Народа у Коленвала в последний день пребывания его бренного тела на земле нашей грешной было удивительно много. И собутыльники собрались, шантрапа разная, и люди солидные, среди них университетские преподаватели, писатели, художники, газетчики, студенты… Композиторов двух видел у гроба, тенора одного из оперного. Вот тебе и полководец без армии, то бишь поэт без своих книг! Не печатался он, что поделать, но стихи его, как лёгкие осенние листья, порхали по свету. Не раз бывало: в компании какой-нибудь доморощенный бард тронет струны гитары и затянет вдруг песню с удивительно знакомыми словами. Запоздало хлопнешь себя по лбу: так это ж коленваловские стихи!
Рукописи не горят. Стихи – тем более. Стихи ведь – не всегда – рукописи и книги.

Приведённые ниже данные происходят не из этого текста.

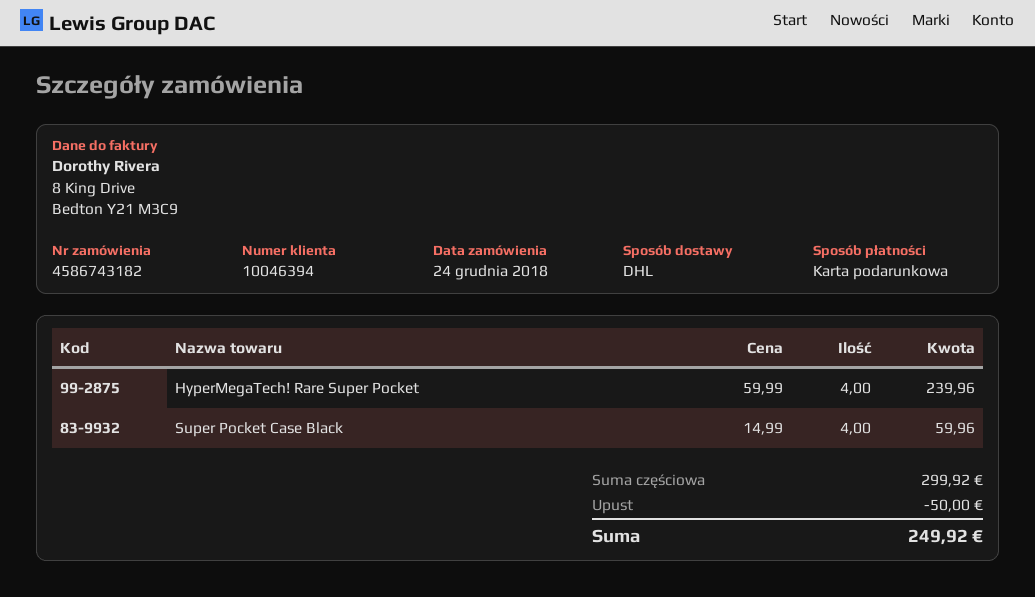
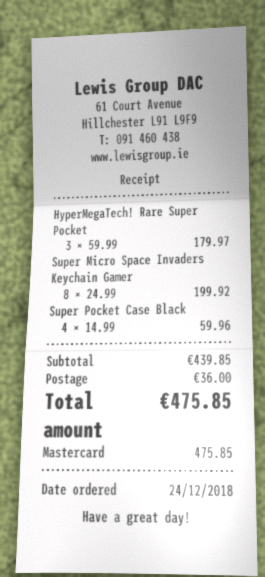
payment method: gift card -> Mastercard
HyperMegaTech! Rare Super Pocket: 4 x 59.99 = 239.96 -> 3 x 59.99 = 179.97
Super Micro Space Invaders Keychain Gamer: none -> 8 x 24.99 = 199.92
subtotal: 299.92 -> 439.85
discount: 50.00 -> none
shipping: none -> 36.00
total: 249.92 -> 475.85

Смерть делает человека значительнее, серьёзней. Коленвал в гробу, ей-богу, красив был и величествен. Он лежал успокоенный, избавленный от суеты, от мелочных желаний, обид, страхов, свободный от всего того, чем мы все вокруг него были отягощены. Мне даже показалось, что на лице его белом появилось выражение гордости, превосходства над нами: он уже постиг Великую Тайну, которую мы ещё не ведаем, но с трепетом каждый по-своему ожидаем; постиг и хочет сказать будто: вот он я, истинный, мелочь пузатая, и тут я впереди вас.
Но сколько суеты, вместо того, чтобы элементарно закопать лишённое жизни тело в землю, сколько предрассудков, ложной значительности, театральности наконец! Видно, всё-таки есть нечто такое в этом моменте, что заставляет трепетать перед уже, по сути дела, просто-напросто неодушевлённым предметом. Говорят: живых бойся. Нет! Мёртвых боимся. Вернее, смерти. На похоронах все, как один, вспоминают вдруг, что никто не вечен. Ненадолго, правда, вспоминают.

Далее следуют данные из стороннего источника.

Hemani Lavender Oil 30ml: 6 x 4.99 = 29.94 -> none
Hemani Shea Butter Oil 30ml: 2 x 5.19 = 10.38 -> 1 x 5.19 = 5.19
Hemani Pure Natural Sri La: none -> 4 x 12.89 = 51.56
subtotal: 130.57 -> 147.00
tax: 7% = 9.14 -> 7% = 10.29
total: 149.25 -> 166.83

На поминки, которые организовали в кафе невесть откуда взявшиеся родственники и любители его поэзии, мы не пошли. Поминальщиков набралось – тьма. Так что душа Коленвала, зависшая над столом с поминальными гранёными стаканами, приятно удивившись, не заскучает, останется довольной. А если и спохватится кого, то грех на душу Грач взял, это он поступил со мной, как доктор с пациентом, – не пустил и всё. «Почему?» – «Чтоб завтра опять в каталажку не угодил».